12-06-2021 04:38 AM
Environment
Azure Databricks 10.1, including Spark 3.2.0
Scenario
I want to retrieve the average of a series of values between two timestamps, using a SQL UDF.
The average is obviously just an example. In a real scenario, I would like to hide some additional querying complexity behind a SQL UDF.
Tried (and working)
%sql
SELECT avg(temperature) as averageTemperature
from oventemperatures
where ovenTimestamp
between to_timestamp("1999-01-01")
and to_timestamp("2021-12-31")
And this seems possible in a UDF as well.
CREATE FUNCTION
averageTemperatureUDF(ovenID STRING, startTime TIMESTAMP, endTime TIMESTAMP)
RETURNS FLOAT
READS SQL DATA SQL SECURITY DEFINER
RETURN SELECT avg(ovenTemperature) as averageTemperature
from oventemperatures
where ovenTimestamp
between to_timestamp("1999-01-01")
and to_timestamp("2021-12-31")
Tried (and failed)
When I want to use the UDF's parameters in the filter condition, the function definition fails.
CREATE FUNCTION
averageTemperatureUDF(ovenID STRING, startTime TIMESTAMP, endTime TIMESTAMP)
RETURNS FLOAT
READS SQL DATA SQL SECURITY DEFINER
RETURN SELECT avg(ovenTemperature) as averageTemperature
from oventemperatures
where ovenTimestamp
between startTime
and endTime
The error message complains on "correlated column".
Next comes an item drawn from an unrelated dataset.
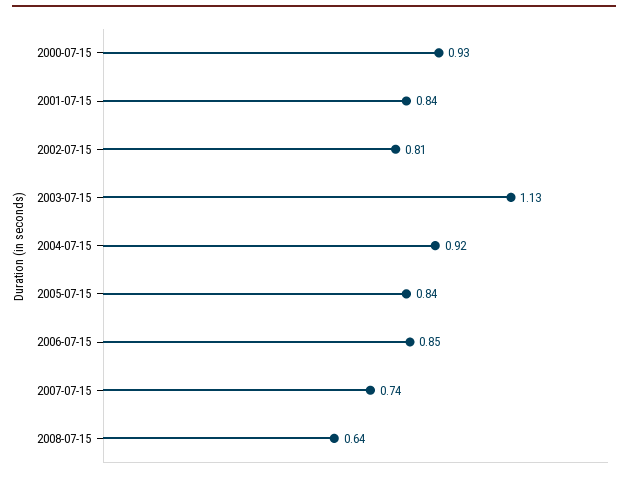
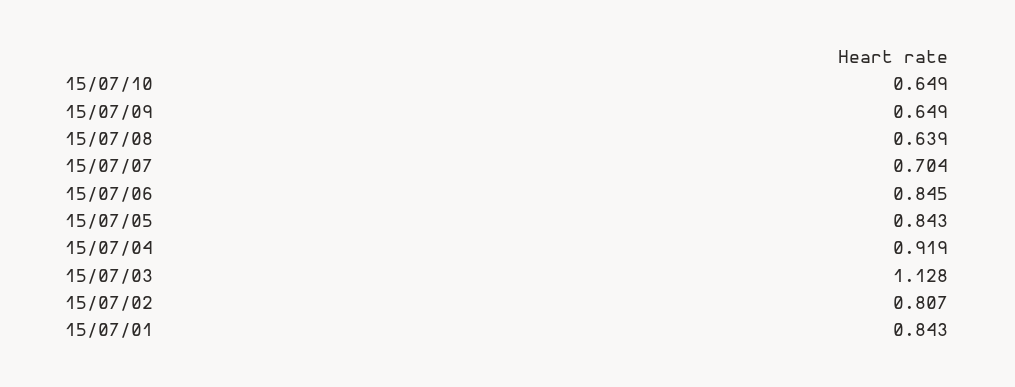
2000-07-15: 0.93 -> none
2007-07-15: 0.74 -> 0.704
15/07/10: none -> 0.649
15/07/09: none -> 0.649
Error in SQL statement: AnalysisException:
Correlated column is not allowed in predicate
(spark_catalog.default.oventemperatures.ovenTimestamp >= outer(averageTemperatureUDF.startTime))
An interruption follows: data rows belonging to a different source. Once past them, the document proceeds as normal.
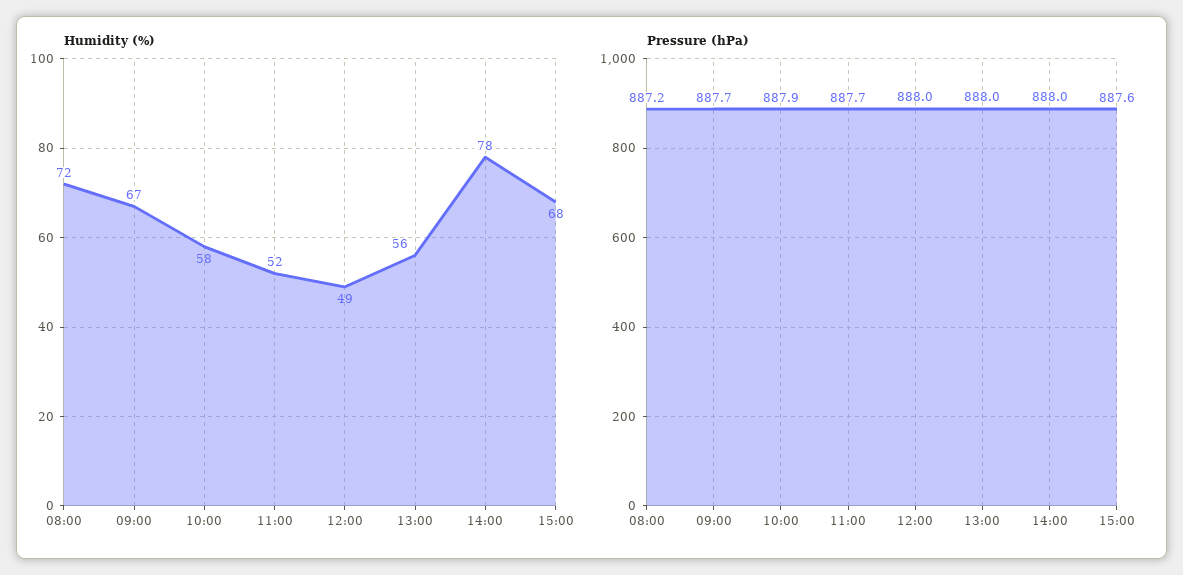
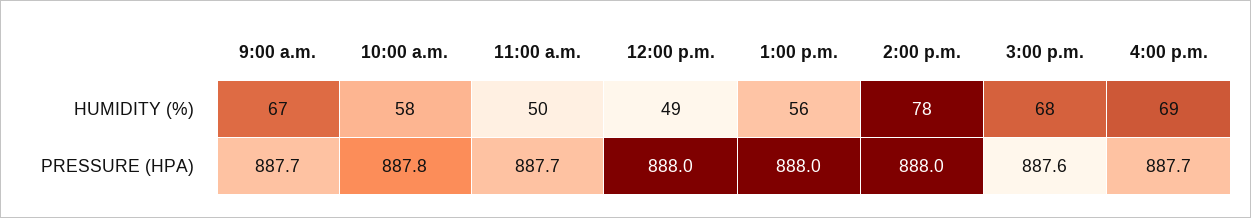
Humidity (%), 08:00: 72 -> none
Humidity (%), 11:00: 52 -> 50
Pressure (hPa), 08:00: 887.2 -> none
Pressure (hPa), 10:00: 887.9 -> 887.8
Humidity (%), 4:00 p.m.: none -> 69
Pressure (hPa), 4:00 p.m.: none -> 887.7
(spark_catalog.default.oventemperatures.ovenTimestamp <= outer(averageTemperatureUDF.endTime)):
Aggregate [avg(ovenTemperature#275) AS averageTemperature#9299]
+- Filter ((ovenTimestamp#273 >= outer(startTime#9301)) AND (ovenTimestamp#273 <= outer(endTime#9302)))
+- SubqueryAlias spark_catalog.default.oventemperatures
+- Relation default.oventemperatures[ovenTimestamp#273,(...),ovenTemperature#275,(...)]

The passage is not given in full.